Jensen Huang afirmou na teleconferência de resultados da Nvidia desta quarta-feira que a empresa "alcançou AGI", um dos objetivos declarados da indústria de tecnologia que mobiliza bilhões em investimento. Quase no mesmo fôlego, o CEO descartou o marco como "sem sentido". A razão é simples: não existe consenso sobre o que AGI significa, tornando qualquer declaração de conquista impossível de verificar ou refutar.
A fala de Huang expõe o problema central do termo. Enquanto algumas definições tratam AGI como sistemas que superam humanos em qualquer tarefa cognitiva, outras consideram suficiente passar em conjuntos específicos de testes. Sem uma linha clara, a expressão virou ferramenta de marketing mais do que meta técnica mensurável.

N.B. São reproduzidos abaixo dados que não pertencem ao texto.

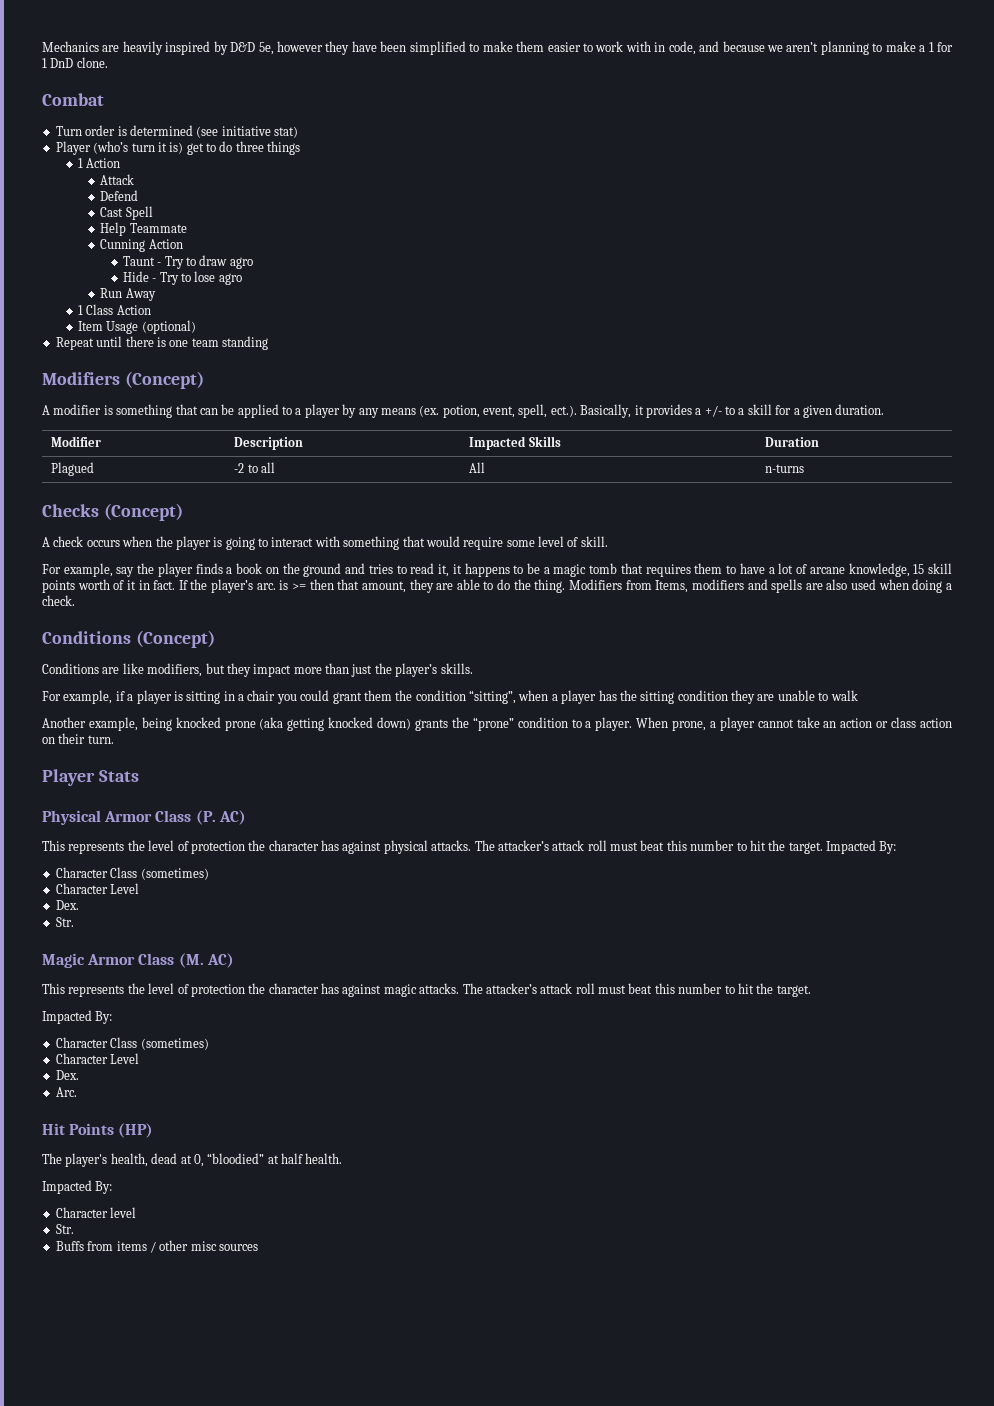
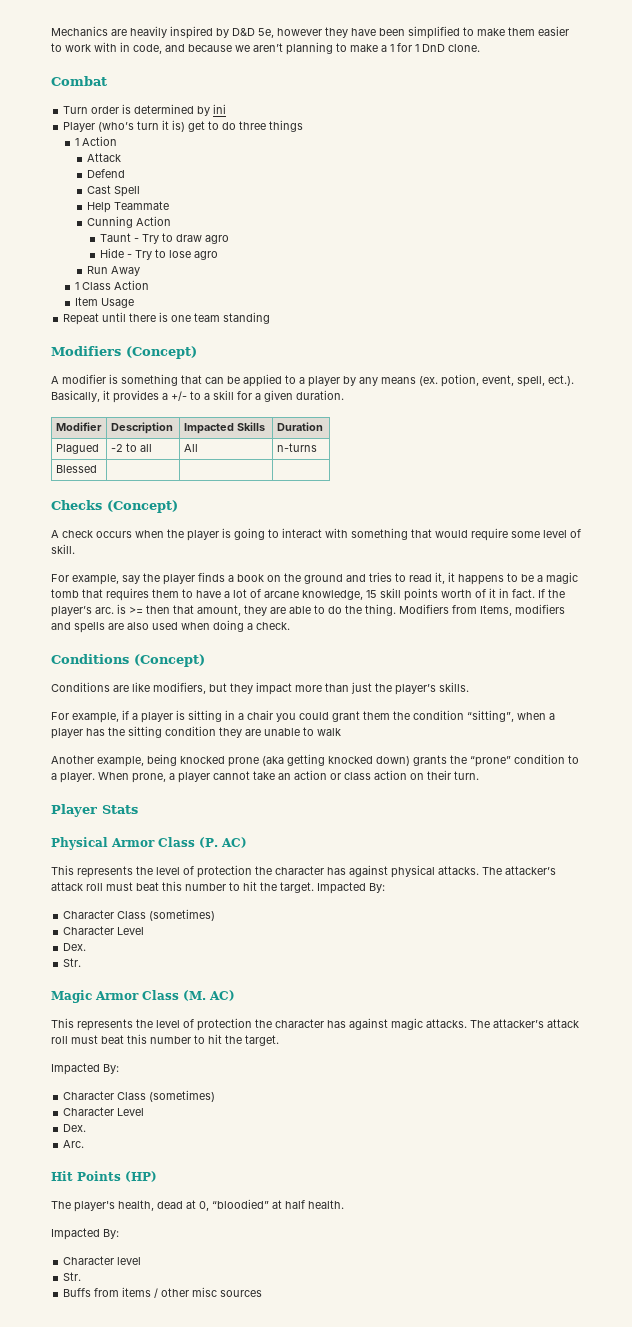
- Turn order is determined (see initiative stat)
+ Turn order is determined by ini
- Item Usage (optional)
+ Item Usage
+ Blessed | | |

Quem constrói não espera AGI para resolver problema real
Para quem opera IA em produção, a declaração muda zero. Nenhum sistema de atendimento, prospecção ou gestão de campanha depende de saber se cruzamos ou não uma linha filosófica chamada AGI. O que importa é se o modelo resolve a tarefa com custo viável, latência aceitável e taxa de erro tolerável. Essas três variáveis definem se você coloca algo no ar ou não.
O movimento de Huang serve à Nvidia: reforça a narrativa de liderança sem criar compromisso técnico verificável. Mas também sinaliza cansaço da própria indústria com o termo. Empresas que constroem agentes reais medem sucesso em taxa de conversão, tempo de resposta e custo por interação. AGI como rótulo não aparece em nenhuma dessas métricas, e a fala do CEO da fabricante dos chips que treinam os modelos deixa isso explícito.